The task
Output only the lines below that start at the line containing "[464,853,484,859] run -> (734, 517) none" and end at the line containing "[87,720,596,735] [87,744,314,759] v0.8.0-dev", with both ends kept.

[Edit tracking data]
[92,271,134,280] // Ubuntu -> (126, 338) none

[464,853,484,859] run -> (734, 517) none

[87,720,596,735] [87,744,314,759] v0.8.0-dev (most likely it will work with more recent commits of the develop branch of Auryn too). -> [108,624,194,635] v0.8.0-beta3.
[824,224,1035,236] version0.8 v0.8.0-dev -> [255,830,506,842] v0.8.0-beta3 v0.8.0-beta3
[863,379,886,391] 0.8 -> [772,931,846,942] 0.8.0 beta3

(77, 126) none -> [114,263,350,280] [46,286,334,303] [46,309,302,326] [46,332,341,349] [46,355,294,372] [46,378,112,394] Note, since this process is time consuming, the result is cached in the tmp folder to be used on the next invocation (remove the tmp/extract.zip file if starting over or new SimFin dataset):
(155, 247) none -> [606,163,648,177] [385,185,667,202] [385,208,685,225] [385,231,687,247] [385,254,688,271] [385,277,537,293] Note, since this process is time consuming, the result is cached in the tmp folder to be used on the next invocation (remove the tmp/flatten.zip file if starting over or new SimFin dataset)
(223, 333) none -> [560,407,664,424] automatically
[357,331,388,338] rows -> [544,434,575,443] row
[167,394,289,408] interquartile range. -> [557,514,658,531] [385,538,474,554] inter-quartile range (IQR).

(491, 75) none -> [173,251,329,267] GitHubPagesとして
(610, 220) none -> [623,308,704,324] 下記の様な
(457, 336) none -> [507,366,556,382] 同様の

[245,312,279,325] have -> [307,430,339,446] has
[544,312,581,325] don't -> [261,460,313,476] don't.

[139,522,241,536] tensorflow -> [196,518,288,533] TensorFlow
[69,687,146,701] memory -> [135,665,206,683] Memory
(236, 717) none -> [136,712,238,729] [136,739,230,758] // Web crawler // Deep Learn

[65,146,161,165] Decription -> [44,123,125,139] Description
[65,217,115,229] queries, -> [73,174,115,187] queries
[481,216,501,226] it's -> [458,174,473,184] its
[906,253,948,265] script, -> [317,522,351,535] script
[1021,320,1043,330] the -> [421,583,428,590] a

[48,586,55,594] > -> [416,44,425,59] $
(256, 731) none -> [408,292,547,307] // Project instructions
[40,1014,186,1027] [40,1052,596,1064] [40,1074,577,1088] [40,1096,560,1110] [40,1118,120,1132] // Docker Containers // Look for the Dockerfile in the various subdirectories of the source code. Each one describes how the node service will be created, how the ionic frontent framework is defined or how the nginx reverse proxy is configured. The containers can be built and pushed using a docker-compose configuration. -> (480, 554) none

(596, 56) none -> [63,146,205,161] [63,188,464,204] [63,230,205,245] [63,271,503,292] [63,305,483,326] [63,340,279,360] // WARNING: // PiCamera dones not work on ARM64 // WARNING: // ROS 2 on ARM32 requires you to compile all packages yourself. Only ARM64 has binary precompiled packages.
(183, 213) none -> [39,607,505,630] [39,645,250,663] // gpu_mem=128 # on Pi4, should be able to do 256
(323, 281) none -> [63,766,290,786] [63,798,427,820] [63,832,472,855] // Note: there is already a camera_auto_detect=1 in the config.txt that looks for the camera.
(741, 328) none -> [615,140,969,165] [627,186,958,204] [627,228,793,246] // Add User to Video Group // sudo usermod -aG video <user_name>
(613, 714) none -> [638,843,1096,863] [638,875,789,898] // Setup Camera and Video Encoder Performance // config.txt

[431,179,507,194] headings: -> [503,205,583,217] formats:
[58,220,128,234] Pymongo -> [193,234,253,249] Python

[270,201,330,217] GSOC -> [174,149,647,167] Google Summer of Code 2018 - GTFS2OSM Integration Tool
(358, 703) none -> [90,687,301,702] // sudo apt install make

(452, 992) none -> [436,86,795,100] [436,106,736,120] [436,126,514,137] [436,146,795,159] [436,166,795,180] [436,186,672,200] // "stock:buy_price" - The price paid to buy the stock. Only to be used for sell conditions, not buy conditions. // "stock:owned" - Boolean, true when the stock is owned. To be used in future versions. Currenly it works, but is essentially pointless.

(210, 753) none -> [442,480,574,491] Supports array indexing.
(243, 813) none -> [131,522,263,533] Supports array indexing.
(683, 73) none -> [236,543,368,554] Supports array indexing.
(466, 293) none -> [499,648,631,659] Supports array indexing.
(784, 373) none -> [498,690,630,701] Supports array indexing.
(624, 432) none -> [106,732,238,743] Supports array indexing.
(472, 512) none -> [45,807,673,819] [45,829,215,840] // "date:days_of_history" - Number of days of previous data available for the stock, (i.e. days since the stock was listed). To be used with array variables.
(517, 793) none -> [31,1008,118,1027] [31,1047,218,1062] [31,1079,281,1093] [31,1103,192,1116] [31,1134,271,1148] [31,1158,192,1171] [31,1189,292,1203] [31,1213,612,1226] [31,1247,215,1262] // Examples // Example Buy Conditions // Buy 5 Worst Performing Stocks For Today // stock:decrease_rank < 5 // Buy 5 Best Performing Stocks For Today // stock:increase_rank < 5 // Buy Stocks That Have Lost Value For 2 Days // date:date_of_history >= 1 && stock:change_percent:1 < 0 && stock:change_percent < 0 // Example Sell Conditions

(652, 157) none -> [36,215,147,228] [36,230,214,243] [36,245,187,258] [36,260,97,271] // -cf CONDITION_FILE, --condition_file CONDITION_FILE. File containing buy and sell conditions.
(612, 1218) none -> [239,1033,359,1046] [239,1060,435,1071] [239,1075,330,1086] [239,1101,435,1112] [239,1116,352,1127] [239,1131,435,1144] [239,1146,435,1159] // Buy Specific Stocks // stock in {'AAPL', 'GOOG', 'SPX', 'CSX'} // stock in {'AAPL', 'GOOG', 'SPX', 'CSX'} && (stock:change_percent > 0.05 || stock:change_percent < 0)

Answer to this exercise
[464,853,484,859] run -> (734, 517) none

[87,720,596,735] [87,744,314,759] v0.8.0-dev (most likely it will work with more recent commits of the develop branch of Auryn too). -> [108,624,194,635] v0.8.0-beta3.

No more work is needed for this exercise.